▶ [Task item]:
Your answer must be an exact copy of the data, without any pictures.

▶ [Supplied information]:
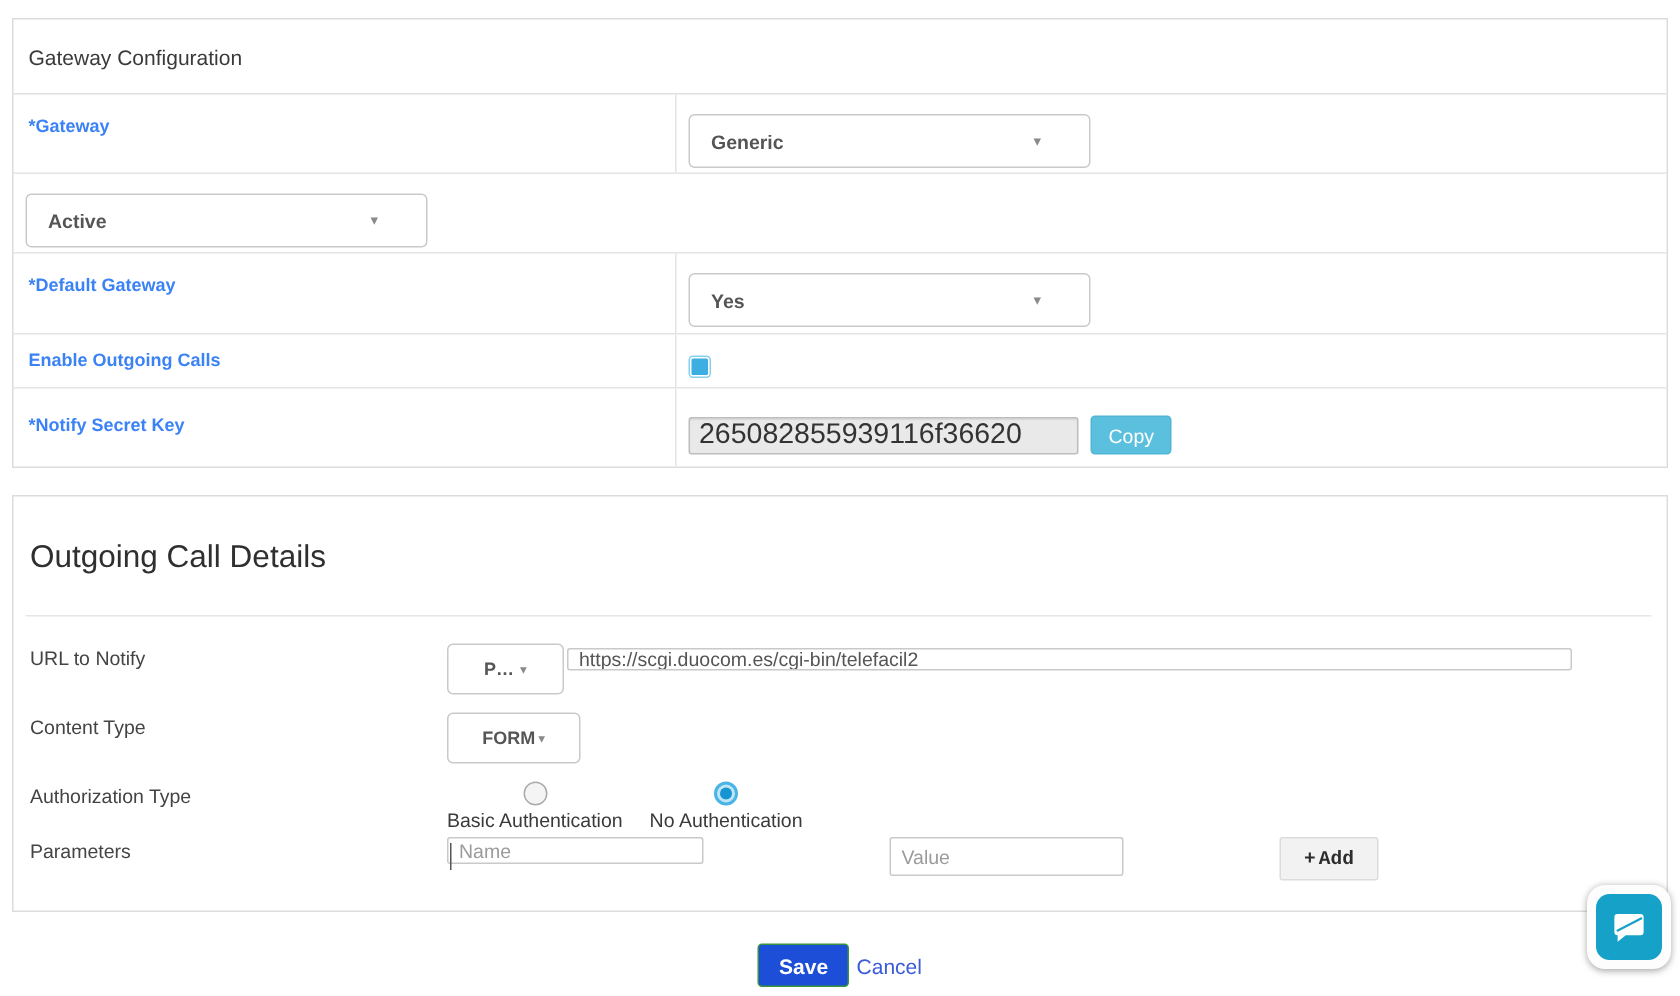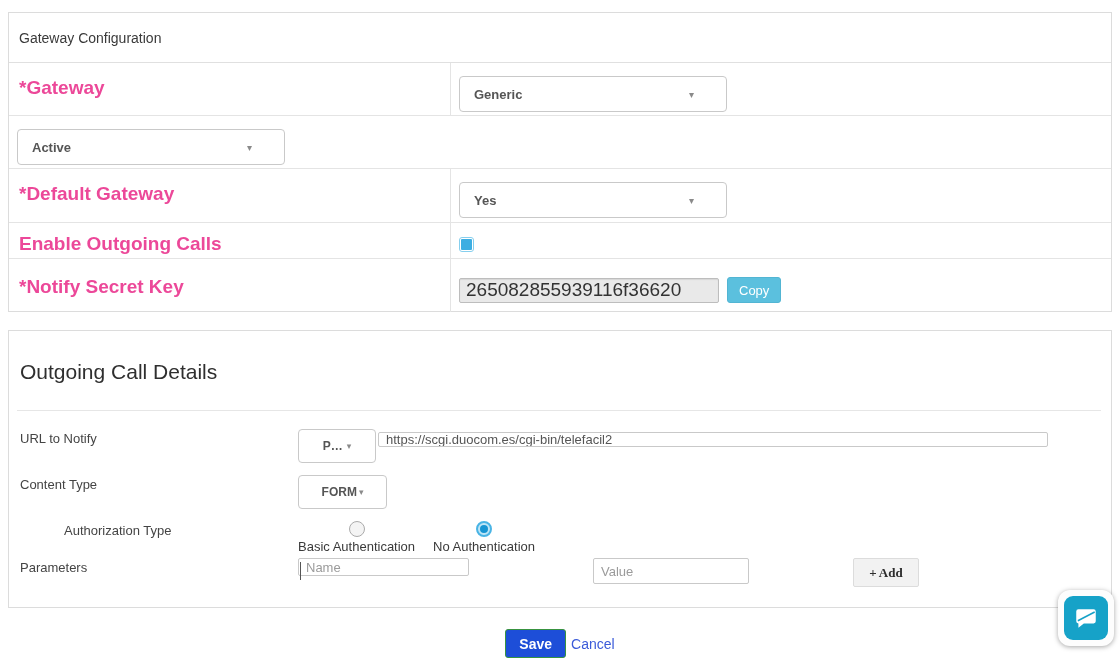--- a/index.html
+++ b/index.html
@@ -16,7 +16,7 @@
   .p1-row.sel3 { height:54px; }
   .p1-row.chk { height:36px; }
   .p1-row.key { height:53px; }
-  .p1-label { width:442px; border-right:1px solid #e4e4e4; padding:14px 10px 0 10px; font-size:19px; font-weight:bold; color:#ec4899; }
+  .p1-label { width:442px; border-right:1px solid #e4e4e4; padding:14px 10px 0 10px; font-size:12px; font-weight:bold; color:#3b82f6; }
   .p1-row.chk .p1-label { padding-top:10px; }
   .p1-row.key .p1-label { padding-top:17px; }
   .p1-ctrl { flex:1; padding:13px 0 0 8px; }

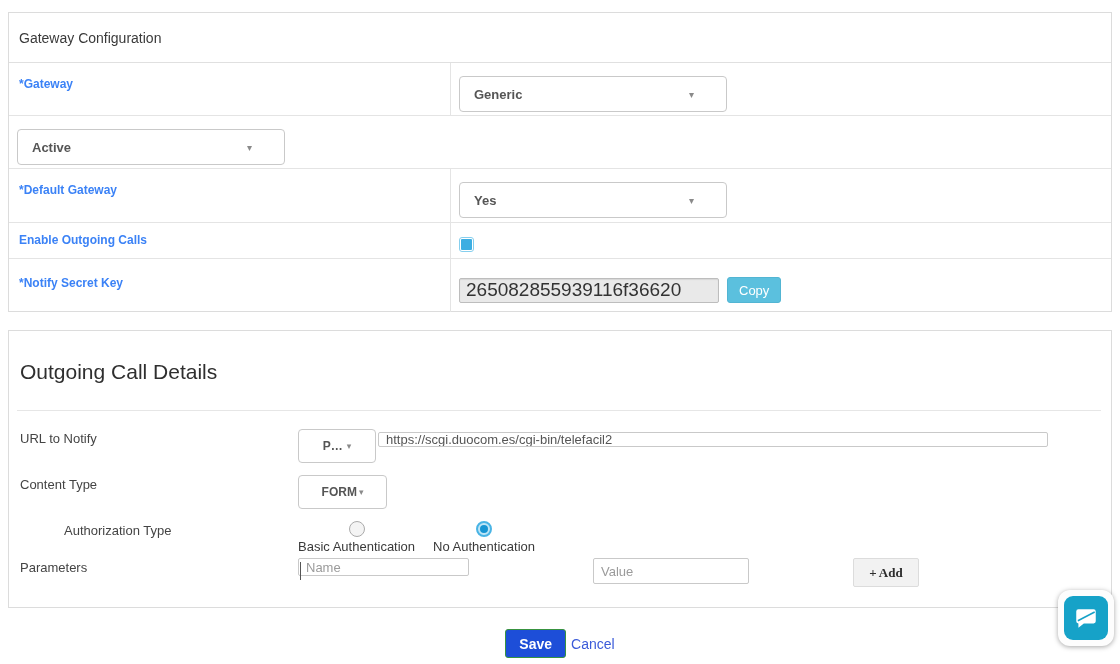--- a/index.html
+++ b/index.html
@@ -148,7 +148,7 @@
       <span class="small-caret">▾</span>
     </div>
 
-    <div class="p2-label" style="top:192px;margin-left:44px;">Authorization Type</div>
+    <div class="p2-label" style="top:192px;">Authorization Type</div>
     <div class="radio-row">
       <div class="radio-opt">
         <span class="radio off"></span>

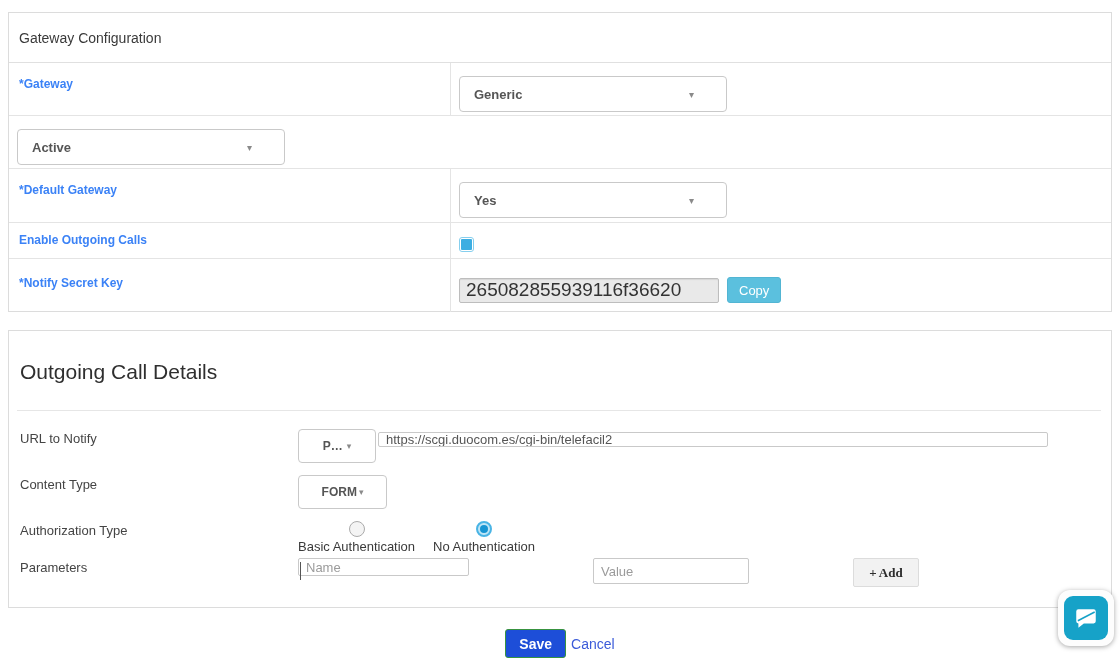--- a/index.html
+++ b/index.html
@@ -60,7 +60,7 @@
   .caret-line { position:absolute; left:291px; top:231px; width:1px; height:18px; background:#555; }
   .value-input { position:absolute; left:584px; top:227px; width:156px; height:26px; }
   .add-btn { position:absolute; left:844px; top:227px; width:66px; height:29px; background:#f2f2f2; border:1px solid #dcdcdc;
-             border-radius:2px; font-family:Liberation Serif, serif; font-size:13px; font-weight:bold; color:#2d2d2d; cursor:pointer; }
+             border-radius:2px; font-family:Liberation Mono, monospace; font-size:13px; font-weight:bold; color:#2d2d2d; cursor:pointer; }
   .add-plus { font-weight:bold; margin-right:2px; }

▶ [Response area]:
--- a/index.html
+++ b/index.html
@@ -16,7 +16,7 @@
   .p1-row.sel3 { height:54px; }
   .p1-row.chk { height:36px; }
   .p1-row.key { height:53px; }
-  .p1-label { width:442px; border-right:1px solid #e4e4e4; padding:14px 10px 0 10px; font-size:19px; font-weight:bold; color:#ec4899; }
+  .p1-label { width:442px; border-right:1px solid #e4e4e4; padding:14px 10px 0 10px; font-size:12px; font-weight:bold; color:#3b82f6; }
   .p1-row.chk .p1-label { padding-top:10px; }
   .p1-row.key .p1-label { padding-top:17px; }
   .p1-ctrl { flex:1; padding:13px 0 0 8px; }

--- a/index.html
+++ b/index.html
@@ -148,7 +148,7 @@
       <span class="small-caret">▾</span>
     </div>
 
-    <div class="p2-label" style="top:192px;margin-left:44px;">Authorization Type</div>
+    <div class="p2-label" style="top:192px;">Authorization Type</div>
     <div class="radio-row">
       <div class="radio-opt">
         <span class="radio off"></span>

--- a/index.html
+++ b/index.html
@@ -60,7 +60,7 @@
   .caret-line { position:absolute; left:291px; top:231px; width:1px; height:18px; background:#555; }
   .value-input { position:absolute; left:584px; top:227px; width:156px; height:26px; }
   .add-btn { position:absolute; left:844px; top:227px; width:66px; height:29px; background:#f2f2f2; border:1px solid #dcdcdc;
-             border-radius:2px; font-family:Liberation Serif, serif; font-size:13px; font-weight:bold; color:#2d2d2d; cursor:pointer; }
+             border-radius:2px; font-family:Liberation Mono, monospace; font-size:13px; font-weight:bold; color:#2d2d2d; cursor:pointer; }
   .add-plus { font-weight:bold; margin-right:2px; }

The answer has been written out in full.